- Born: c.1941 Leicester, England
- Occupations: Theatre, Radio & television actor
- Years active: 1959- 1977
- Works: The Tomorrow People Stranger in the House

= Bryan Stanyon =

British actor

Bryan Stanyon, also known as Bryan Stanion (born c.1941), is a British actor with a career spanning from the 1960s through the late 1970s. He graduated from RADA with an honours diploma, having won the Bossom Prize for diction and the William Powell prize for Shakespeare.

He worked in several repertory companies and played Hamlet twice at Dundee and Coventry.

He was in Peter Brook’s original production of the Marat/Sade with the RSC at the Aldwich Theatre and Fenton in The Merry Wives.

He was in the Belgrade Theatre production of Semi-Detached which transferred to the Music Box Theatre in New York.

His only film performance was in Stranger in the House with James Mason and Geraldine Chaplin.

On television he was best known for his portrayal as Professor Cawston in the British science fiction serial The Tomorrow People. Stanion’s character was one of the few recurring roles for a non-regular character in the series.

While filming The Tomorrow People and playing Steve in A Streetcar Named Desire at the Piccadilly Theatre, he decided the acting was no longer what he wanted to do, and, when the run ended, started as a trainee social worker at his local Braintree office.

He remained in social work until his retirement, working mostly in mental health and children’s services.

==Radio==
Stanion spent his early career in radio, playing Dusty Rhodes in The Archers when he was 16. Later as "Tom Midway" in the 1964 BBC radio show "Repertory in Britain", in the segment "Semi-Detached". In 1967, Stanyon played the voice role of "Peter" in the radio show "Thirty Minute Theatre". In 1970, he starred as "Teddy" in the Afternoon Theatre production of "Stay Where You Are".

==Film and television==
One of Stanyon's more well known roles is that of Professor Cawston, in The Tomorrow People, in which Stanyon portrays a professor of psionics who occasionally assists the homo superiors known as the Tomorrow People. Stanyon's first appearance was in the Tomorrow People serial "A Rift in Time", in which his character was first introduced. The serial aired in the spring of 1974, with Stanyon returning to the same role a year later for the serial "Secret Weapon", co-starring Trevor Bannister as an evil Colonel attempting to use the Tomorrow People as spies in the Cold War.
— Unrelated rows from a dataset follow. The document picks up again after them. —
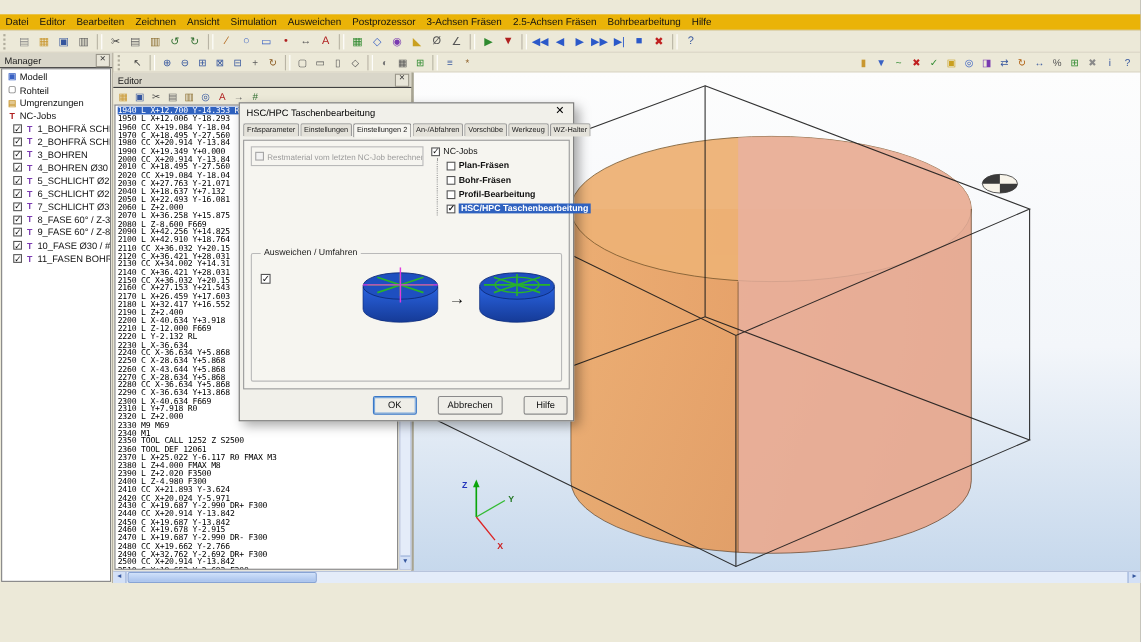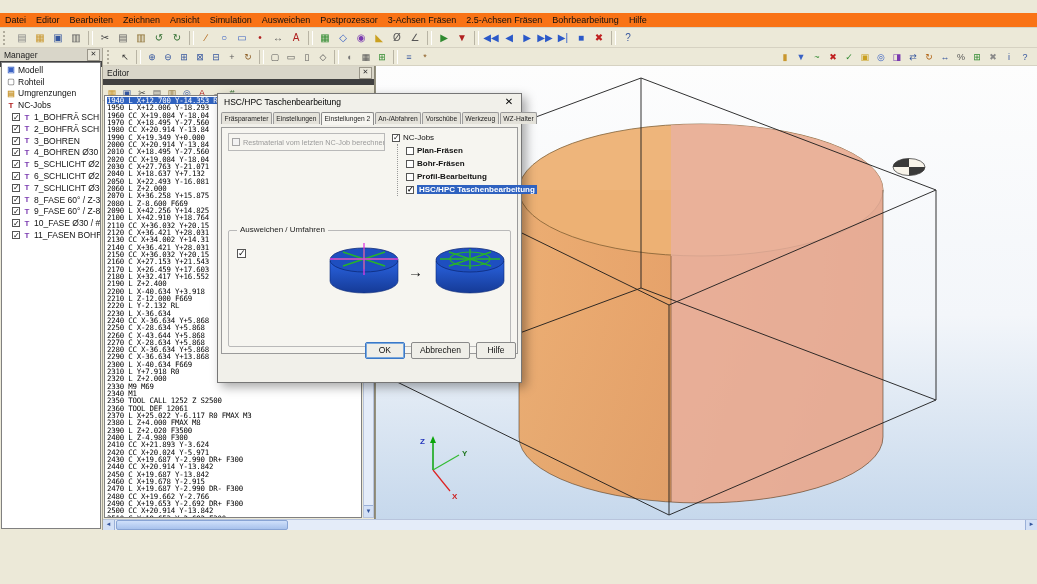"Datei" #menubar { background: #f97316 -> #eab308 }
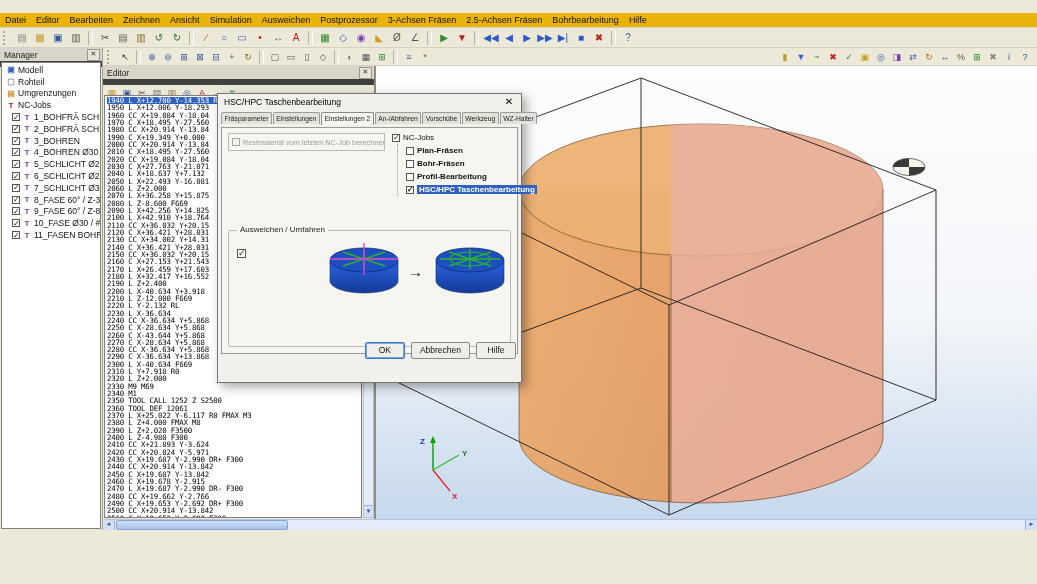"Manager" .pane-caption { border-bottom: 6px solid #404040 -> 1px solid #404040 }
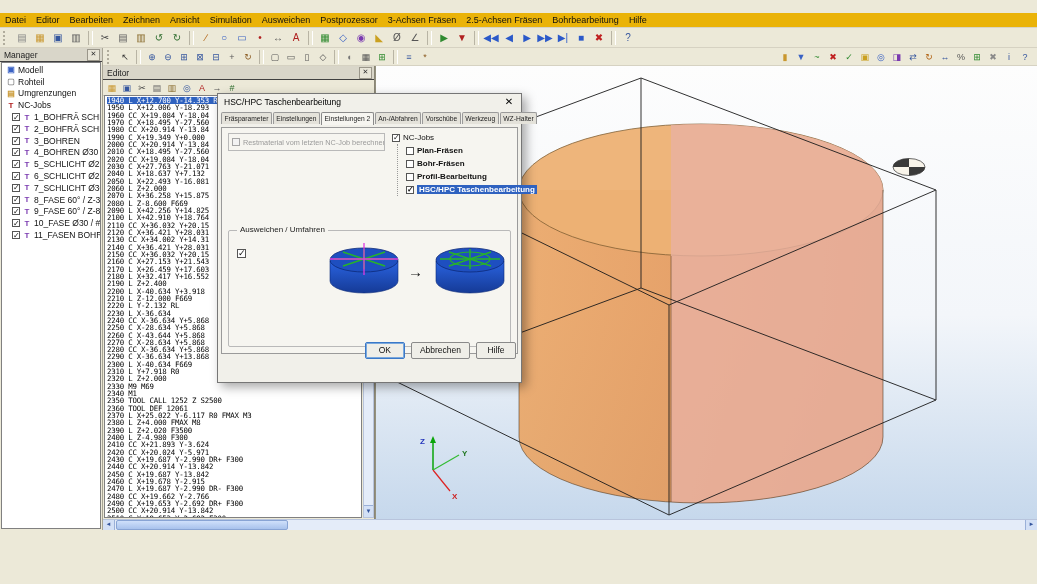"OK" .dlg-btns { bottom: 23px -> 5px; gap: 6px -> 19px }
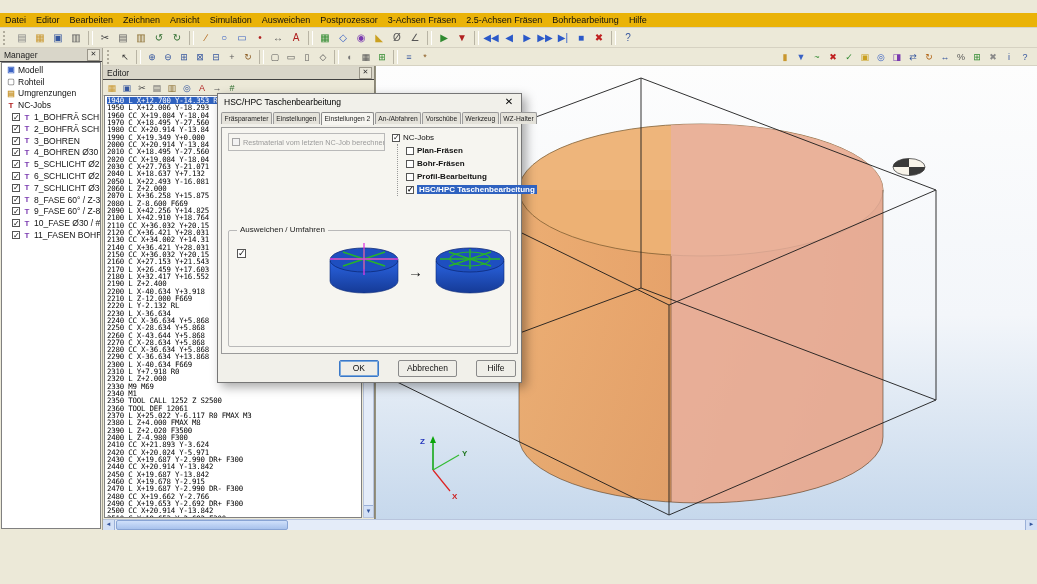"2490 C X+19.653 Y-2.692 DR+" div.codeline { text: X+19.653 -> X+32.762 }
Later that year, Stanyon appeared in his final serial of the Tomorrow People, in "Revenge of Jedikiah".

Other works include the 1967 film Stranger in the House, a 1967 production of Henry IV as well as roles in the productions of Child Marlene, and the 1972 production Wine and Retribution.

From 1973 to 1977, Stanyon appeared as a judge in the British series Crown Court.

==Personal life==

Stanion/Stanyon was born in Leicester. After retiring from acting, he became a social worker.